_WHAT NEEDS TO BE DONE_
The line with "Mean | Kolonia: 365.8 -> 371.7" starts the range, and the last line of the listing ends it. Retype that range exactly, without pictures.

_DATA LISTING_
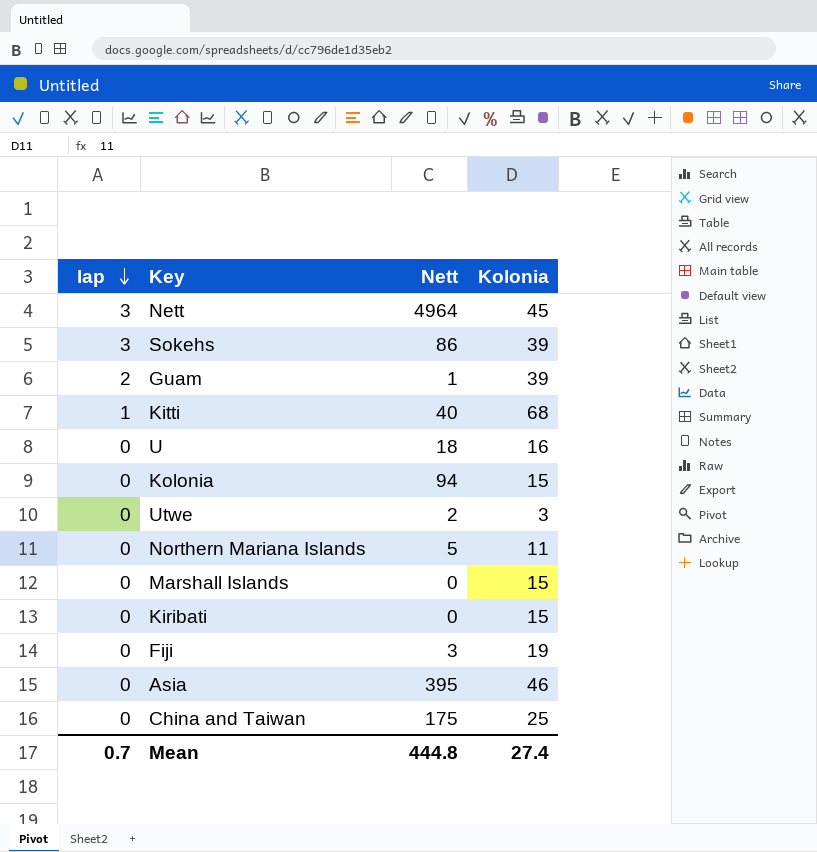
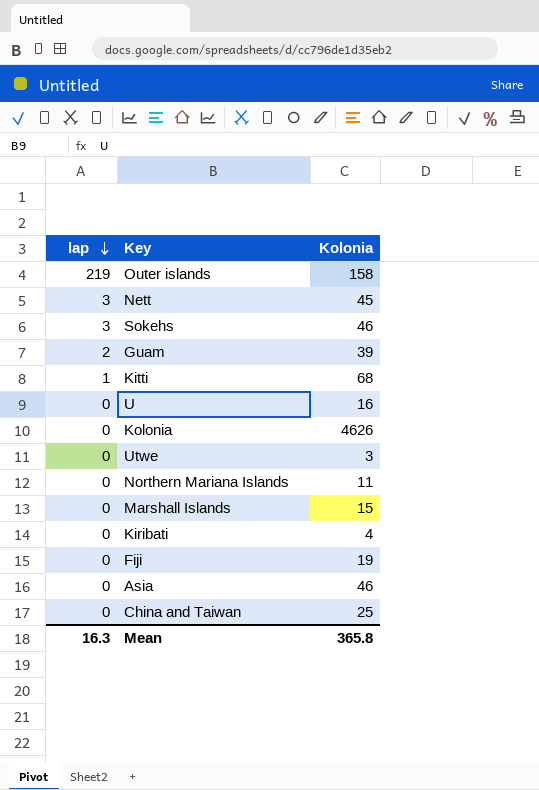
column Nett | position: 3 -> none
row Outer islands: none -> 219 | 158
Sokehs | Kolonia: 39 -> 46
Kolonia | Kolonia: 15 -> 4626
Kiribati | Kolonia: 15 -> 4
Mean | lap: 0.7 -> 16.3
Mean | Kolonia: 27.4 -> 365.8

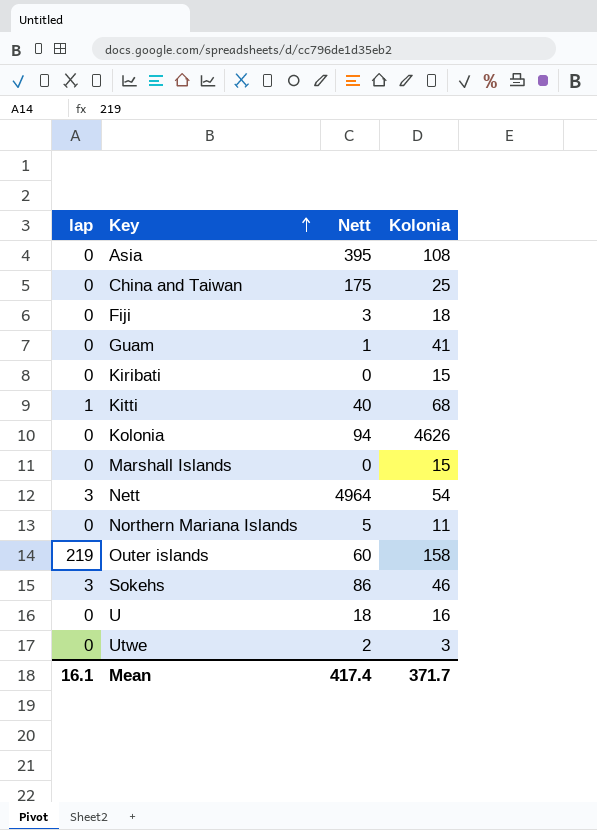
row order: lap descending -> Key ascending
column Nett | position: none -> 3
Asia | Kolonia: 46 -> 108
Fiji | Kolonia: 19 -> 18
Guam | lap: 2 -> 0
Guam | Kolonia: 39 -> 41
Kiribati | Kolonia: 4 -> 15
Nett | Kolonia: 45 -> 54
Mean | lap: 16.3 -> 16.1
Mean | Kolonia: 365.8 -> 371.7

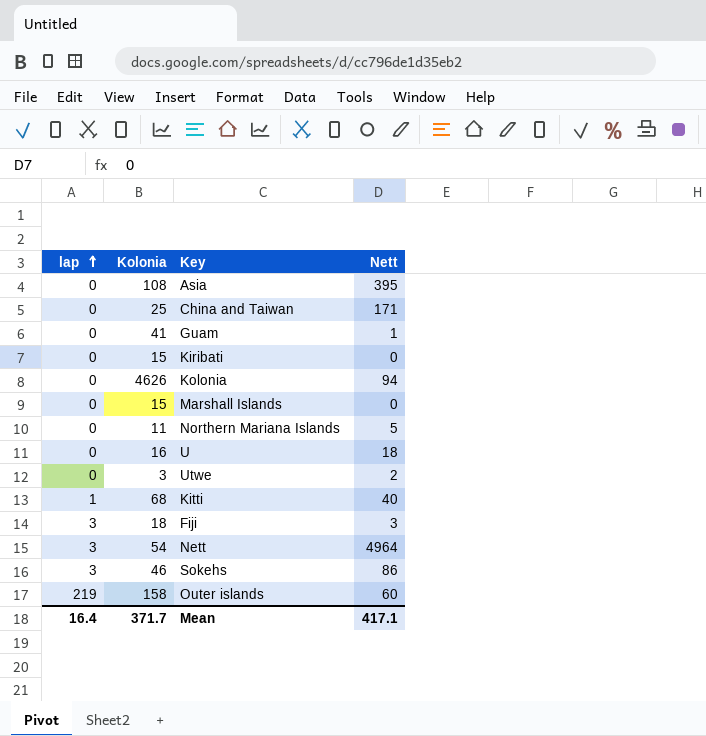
row order: Key ascending -> lap ascending
column Kolonia | position: 4 -> 2
China and Taiwan | Nett: 175 -> 171
Fiji | lap: 0 -> 3
Mean | lap: 16.1 -> 16.4
Mean | Nett: 417.4 -> 417.1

_ANSWER TO THE PROBLEM_
Mean | Kolonia: 365.8 -> 371.7

row order: Key ascending -> lap ascending
column Kolonia | position: 4 -> 2
China and Taiwan | Nett: 175 -> 171
Fiji | lap: 0 -> 3
Mean | lap: 16.1 -> 16.4
Mean | Nett: 417.4 -> 417.1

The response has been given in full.